No goals, no morality either. If there were no human interests, there’d be no reason to violate them, or mediate them, balance them with fairness, or prevent any mutual interference. There is a fallacy inherited from religion — one that Nietzsche complained of regularly — that morality is about mere altruism, the inclination towards saintliness and selflessness. It’s a commonality between Christian and Buddhist virtue. But those are mere sentiments of self-overcoming, and can be equally accomplished in isolation. The moral quality, whether of Christianity or secular morality, is tinged with utilitarianism: selflessness in the pursuit of benefiting others. Even the Christian virtue of “love” implies a sympathy towards others interests. If the other has no interests, there’s no good you can offer. The entire edifice of morality rests on recognizing human interests, personal goals, selfish desires. If the world were populated with saints all trying to help each other, they’d have nothing more to do than help each other help each other help each other. That is, they’d do nothing.
So it’s not so easy to get away from well-being in the consideration of morality.
But well-being is not the only basis of human, personal interests. Of notions of universal morality, well-being is only one. Fairness, a far more abstract and mathematical notion, can encompass more than just well-being, and has much stronger rational claims. I don’t see why morality shouldn’t be a constraint against our own preferences. I see morality as a balance between old Aristotle’s virtue and the constraints of conscience. If your goal here in this brief temporal gift of awareness is to learn all about this place — Aristotle’s highest virtue of contemplation — why can’t that be factored into the fairness of human interests?

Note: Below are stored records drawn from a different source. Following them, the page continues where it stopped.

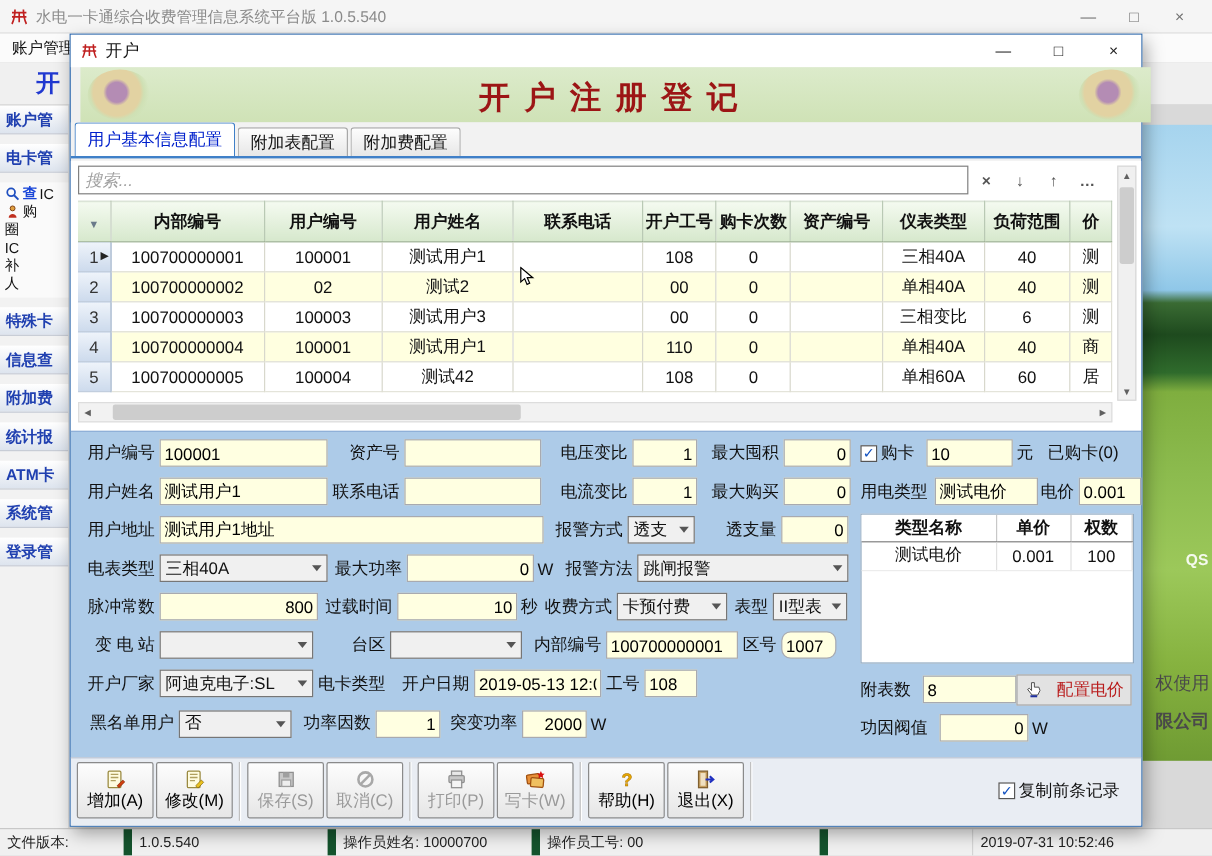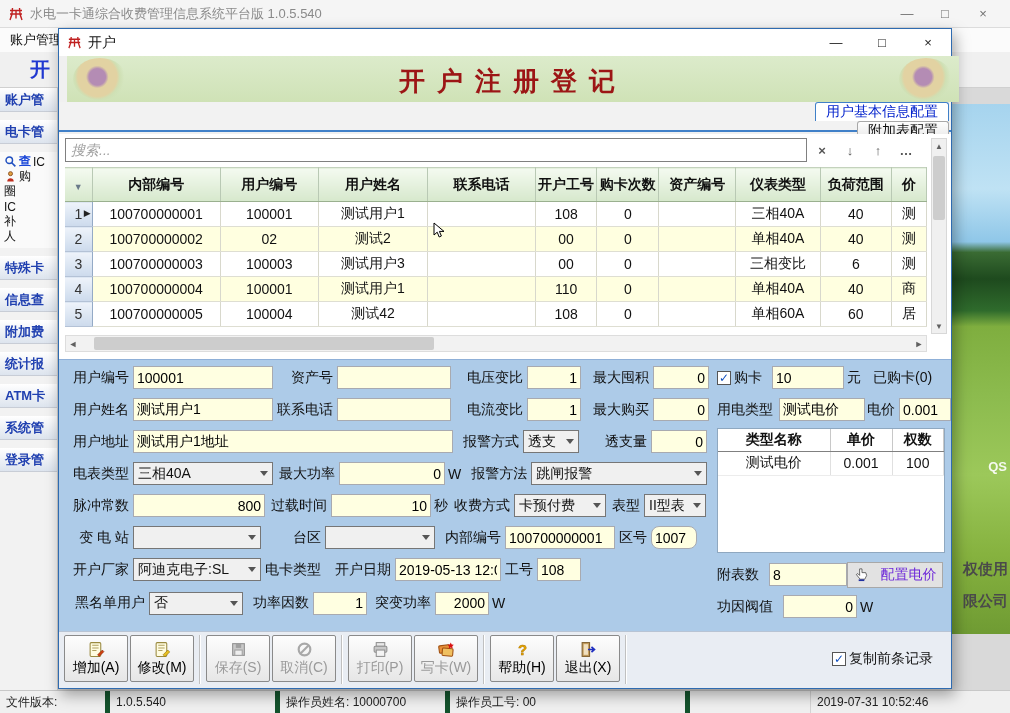--- a/index.html
+++ b/index.html
@@ -64,7 +64,7 @@
   .ornament.left { left:6px; } .ornament.right { right:6px; }
 
   .dlg-tabs { position:absolute; left:0; top:73px; width:892px; height:30px; background:#f2f2f2;
-    border-bottom:2px solid #4080c8; display:flex; align-items:flex-end; padding-left:3px;flex-direction:column; }
+    border-bottom:2px solid #4080c8; display:flex; align-items:flex-end; padding-left:3px; }
   .tab { height:24px; display:flex; align-items:center; padding:0 10px; margin-right:2px; font-size:14px;
     background:linear-gradient(#fdfdfd,#e7e7e7); border:1px solid #a8a8a8; border-bottom:none;
     border-radius:3px 3px 0 0; white-space:nowrap; }

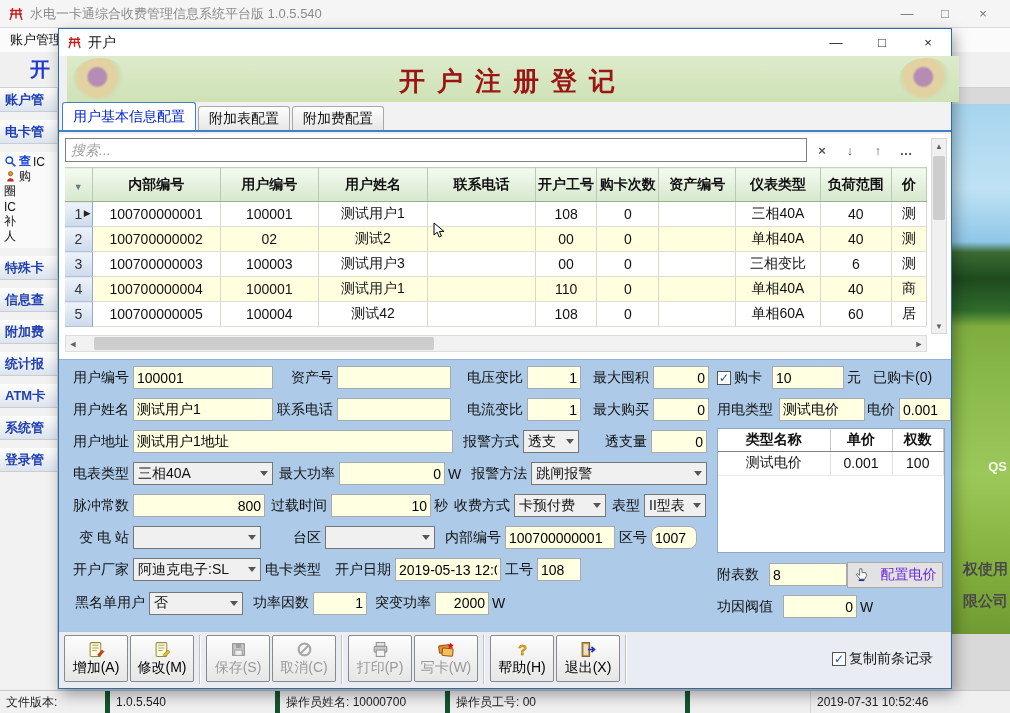--- a/index.html
+++ b/index.html
@@ -136,7 +136,7 @@
   .ptable td { font-size:14px; height:24px; text-align:center; border-right:1px solid #e0e0e0;
     border-bottom:1px solid #ececec; }
   .cfg-btn { height:26px; width:96px; margin-left:0; background:#e2e2e2; border:1px solid #a8a8a8;
-    color:#6d28d9; font-size:14px; display:inline-flex; align-items:center; justify-content:center; gap:12px; }
+    color:#b91c1c; font-size:14px; display:inline-flex; align-items:center; justify-content:center; gap:12px; }
   .cfg-btn svg { width:15px; height:15px; }
 
   

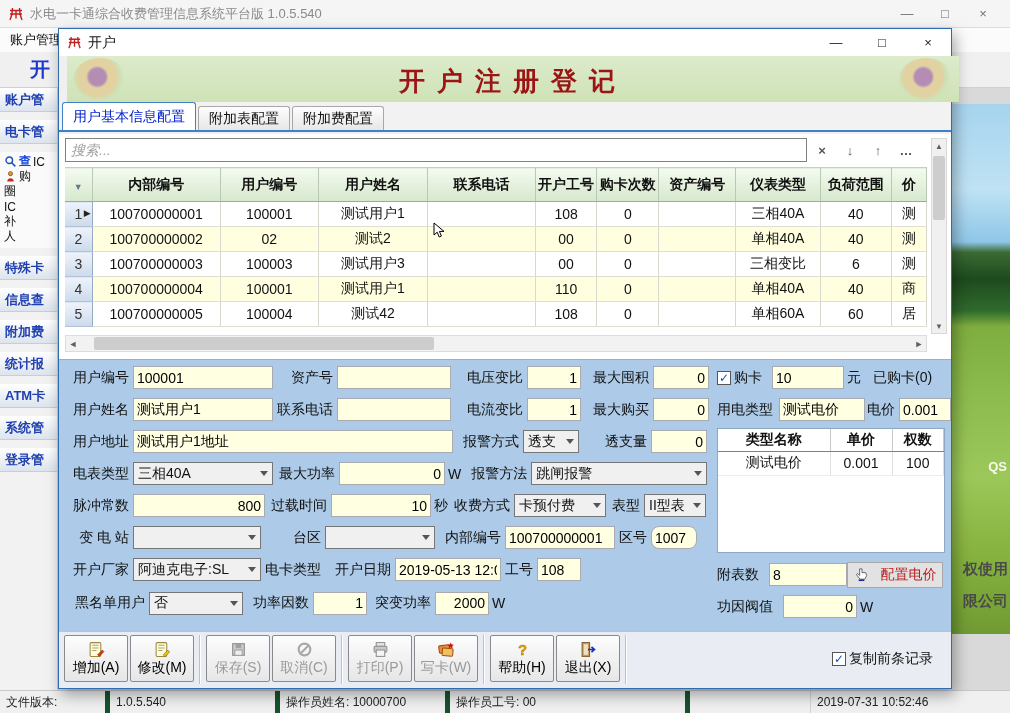--- a/index.html
+++ b/index.html
@@ -38,7 +38,7 @@
     background:linear-gradient(180deg,#a6d4ee 0%,#bfe2f4 16%,#8fc7e8 26%,#3a6b33 28%,#1e4a1e 33%,
       #2f6b2c 39%,#7fae3f 42%,#8cbb4e 55%,#9cc85a 70%,#86b23f 85%,#6f9b33 100%);margin-top:16px; }
   .wm-qs { position:absolute; right:3px; top:67%; color:rgba(255,255,255,.9); font-weight:bold; font-size:13px; }
-  .wm1 { position:absolute; right:2px; top:86%; color:#4a4a4a; font-size:15px; font-weight:bold; white-space:nowrap; }
+  .wm1 { position:absolute; right:2px; top:86%; color:#4a4a4a; font-size:15px; font-weight:normal; white-space:nowrap; }
   .wm2 { position:absolute; right:2px; top:92%; color:#4a4a4a; font-size:15px; font-weight:bold; white-space:nowrap; }
 
   

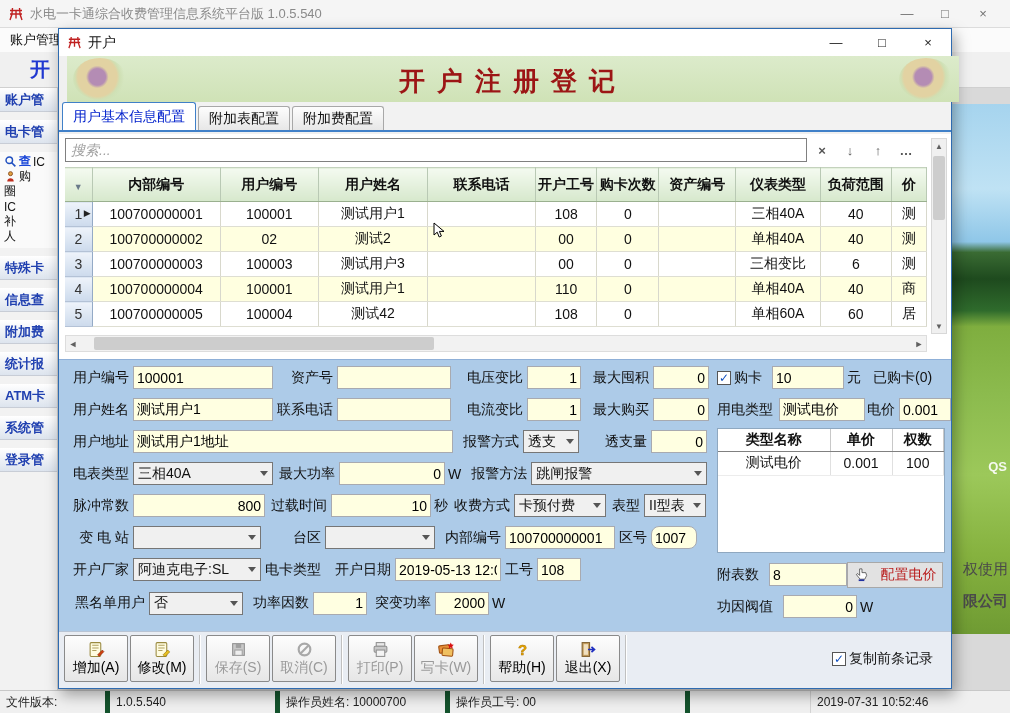--- a/index.html
+++ b/index.html
@@ -44,7 +44,7 @@
   
   .statusbar { position:absolute; left:0; top:690px; width:1010px; height:23px; background:#f0f0f0;
     border-top:1px solid #c8c8c8; display:flex; align-items:center; font-size:12px; color:#222; }
-  .sseg { height:100%; display:flex; align-items:center; padding:0 6px; border-right:5px solid #14532d;
+  .sseg { height:100%; display:flex; align-items:center; padding:0 6px; border-right:7px solid #14532d;
     white-space:nowrap; overflow:hidden; }
   .sseg.right { margin-left:auto; border-right:none; border-left:1px solid #d4d4d4; width:200px; }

If some people don’t feel the edge of conscience, the law is designed to to constraint them from social harm. I don’t see that social welfare — fairness in the promotion of human well-being — should be assumed into morality. Why conflate social planning with personal morality? Well-being ought to be the responsibility of the society as a whole, allowing for the maximal expression of human inspiration within its limits to sustain it.